-- Data shown follows --

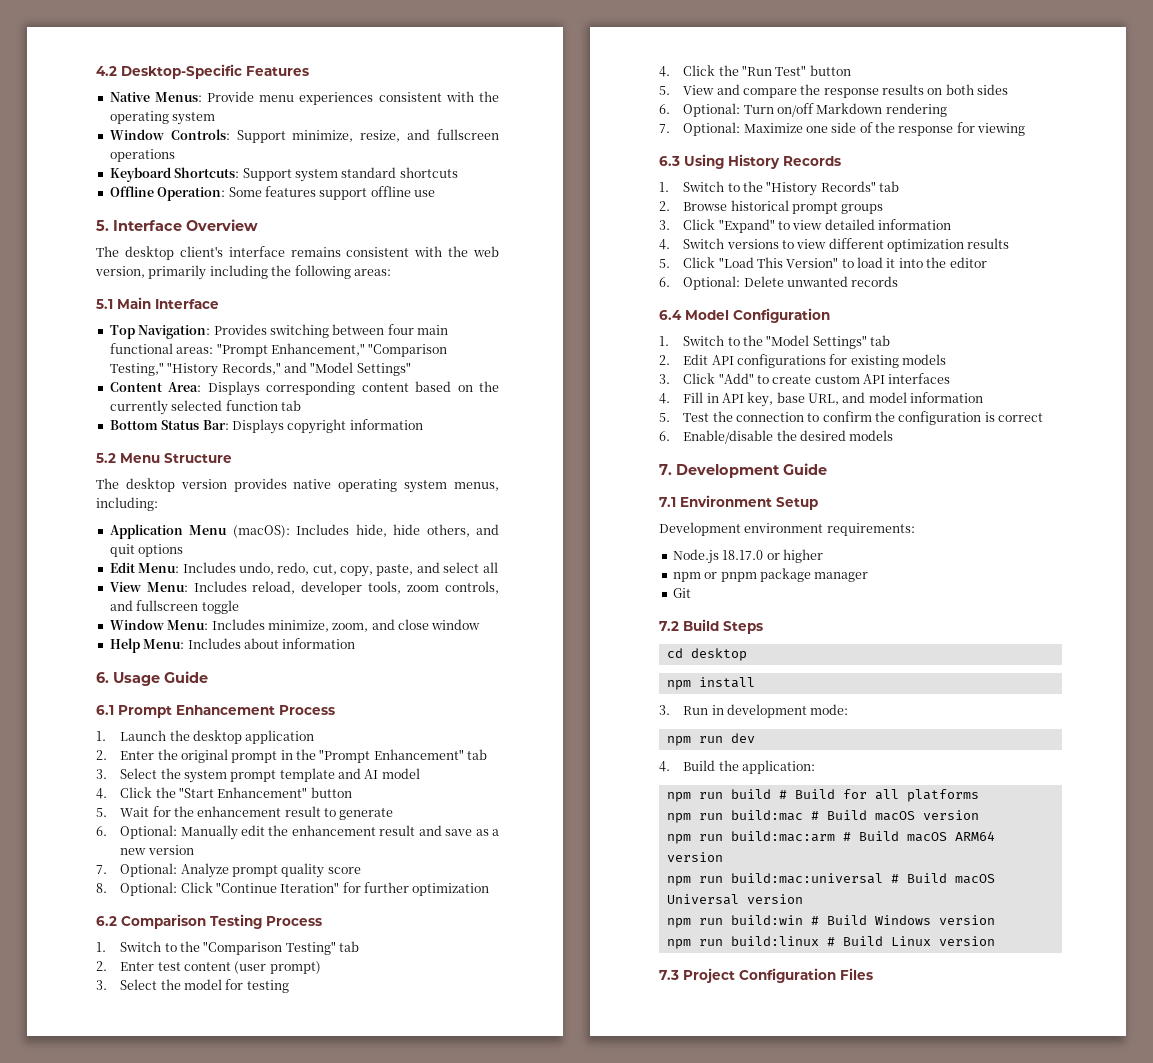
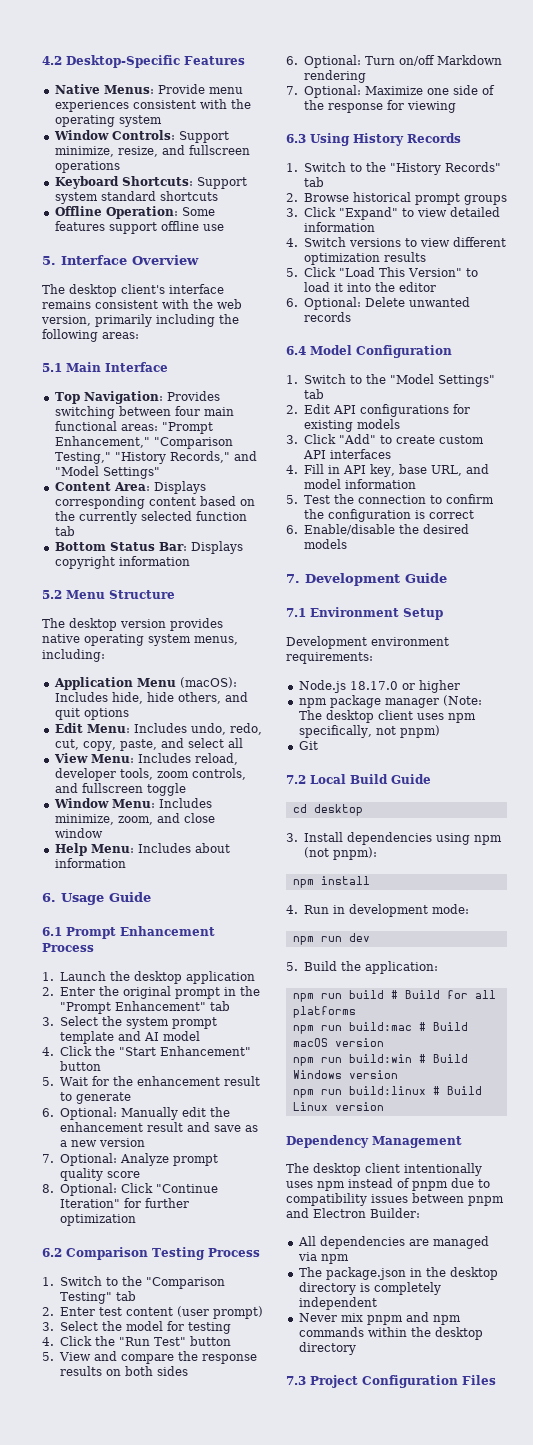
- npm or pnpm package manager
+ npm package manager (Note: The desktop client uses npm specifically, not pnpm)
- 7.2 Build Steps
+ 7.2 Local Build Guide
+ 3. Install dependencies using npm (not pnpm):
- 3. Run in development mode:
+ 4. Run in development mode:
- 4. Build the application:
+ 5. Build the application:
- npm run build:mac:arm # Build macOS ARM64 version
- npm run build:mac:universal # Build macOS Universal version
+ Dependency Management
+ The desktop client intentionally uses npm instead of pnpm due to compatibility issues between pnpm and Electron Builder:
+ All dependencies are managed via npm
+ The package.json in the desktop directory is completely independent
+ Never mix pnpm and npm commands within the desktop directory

-- Data shown concluded --
-- Data shown follows --

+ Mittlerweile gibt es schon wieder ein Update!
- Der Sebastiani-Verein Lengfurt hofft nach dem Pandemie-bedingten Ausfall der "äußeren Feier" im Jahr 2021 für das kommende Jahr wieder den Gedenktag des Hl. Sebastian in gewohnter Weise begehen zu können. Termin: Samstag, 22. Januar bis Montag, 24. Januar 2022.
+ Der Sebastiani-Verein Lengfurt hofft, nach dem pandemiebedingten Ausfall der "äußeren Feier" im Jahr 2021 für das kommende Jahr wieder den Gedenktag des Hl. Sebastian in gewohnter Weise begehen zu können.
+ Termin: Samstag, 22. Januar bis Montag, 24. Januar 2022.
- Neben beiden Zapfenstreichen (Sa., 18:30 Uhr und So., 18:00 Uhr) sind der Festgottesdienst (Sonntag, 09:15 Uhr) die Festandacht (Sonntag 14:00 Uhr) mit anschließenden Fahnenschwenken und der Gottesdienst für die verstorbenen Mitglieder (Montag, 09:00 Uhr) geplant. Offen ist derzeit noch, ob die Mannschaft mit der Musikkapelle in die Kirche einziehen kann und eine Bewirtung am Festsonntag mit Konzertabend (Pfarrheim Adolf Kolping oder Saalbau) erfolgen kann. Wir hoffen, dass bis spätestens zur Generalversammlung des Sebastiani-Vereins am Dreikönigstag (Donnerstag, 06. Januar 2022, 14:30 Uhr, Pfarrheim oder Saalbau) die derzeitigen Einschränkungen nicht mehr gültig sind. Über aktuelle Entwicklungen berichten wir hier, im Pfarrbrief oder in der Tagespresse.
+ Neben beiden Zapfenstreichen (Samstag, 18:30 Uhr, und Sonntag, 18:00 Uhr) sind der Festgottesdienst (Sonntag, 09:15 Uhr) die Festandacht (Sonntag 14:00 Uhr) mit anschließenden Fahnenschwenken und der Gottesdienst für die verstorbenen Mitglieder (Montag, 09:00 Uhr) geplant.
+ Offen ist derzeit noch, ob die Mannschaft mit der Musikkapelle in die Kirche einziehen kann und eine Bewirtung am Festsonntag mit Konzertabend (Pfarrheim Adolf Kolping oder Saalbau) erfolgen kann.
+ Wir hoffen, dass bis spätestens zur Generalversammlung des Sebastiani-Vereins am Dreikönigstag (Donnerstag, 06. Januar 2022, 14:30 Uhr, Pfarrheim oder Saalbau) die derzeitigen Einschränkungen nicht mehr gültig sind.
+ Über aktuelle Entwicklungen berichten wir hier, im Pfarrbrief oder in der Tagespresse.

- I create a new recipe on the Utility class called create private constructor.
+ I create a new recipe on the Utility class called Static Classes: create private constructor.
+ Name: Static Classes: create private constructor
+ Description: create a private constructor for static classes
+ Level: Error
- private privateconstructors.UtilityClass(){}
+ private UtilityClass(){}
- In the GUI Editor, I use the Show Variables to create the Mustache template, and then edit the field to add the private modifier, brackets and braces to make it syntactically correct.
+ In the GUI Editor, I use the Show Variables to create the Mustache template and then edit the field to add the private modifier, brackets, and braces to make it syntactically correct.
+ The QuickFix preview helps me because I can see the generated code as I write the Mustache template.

-- Data shown concluded --

• _About this exercise_
Write out only the lines that run from the line containing "- npm or pnpm package manager" through the line containing "within the desktop directory", both included, exactly as they appear above.

• _Task answer_
- npm or pnpm package manager
+ npm package manager (Note: The desktop client uses npm specifically, not pnpm)
- 7.2 Build Steps
+ 7.2 Local Build Guide
+ 3. Install dependencies using npm (not pnpm):
- 3. Run in development mode:
+ 4. Run in development mode:
- 4. Build the application:
+ 5. Build the application:
- npm run build:mac:arm # Build macOS ARM64 version
- npm run build:mac:universal # Build macOS Universal version
+ Dependency Management
+ The desktop client intentionally uses npm instead of pnpm due to compatibility issues between pnpm and Electron Builder:
+ All dependencies are managed via npm
+ The package.json in the desktop directory is completely independent
+ Never mix pnpm and npm commands within the desktop directory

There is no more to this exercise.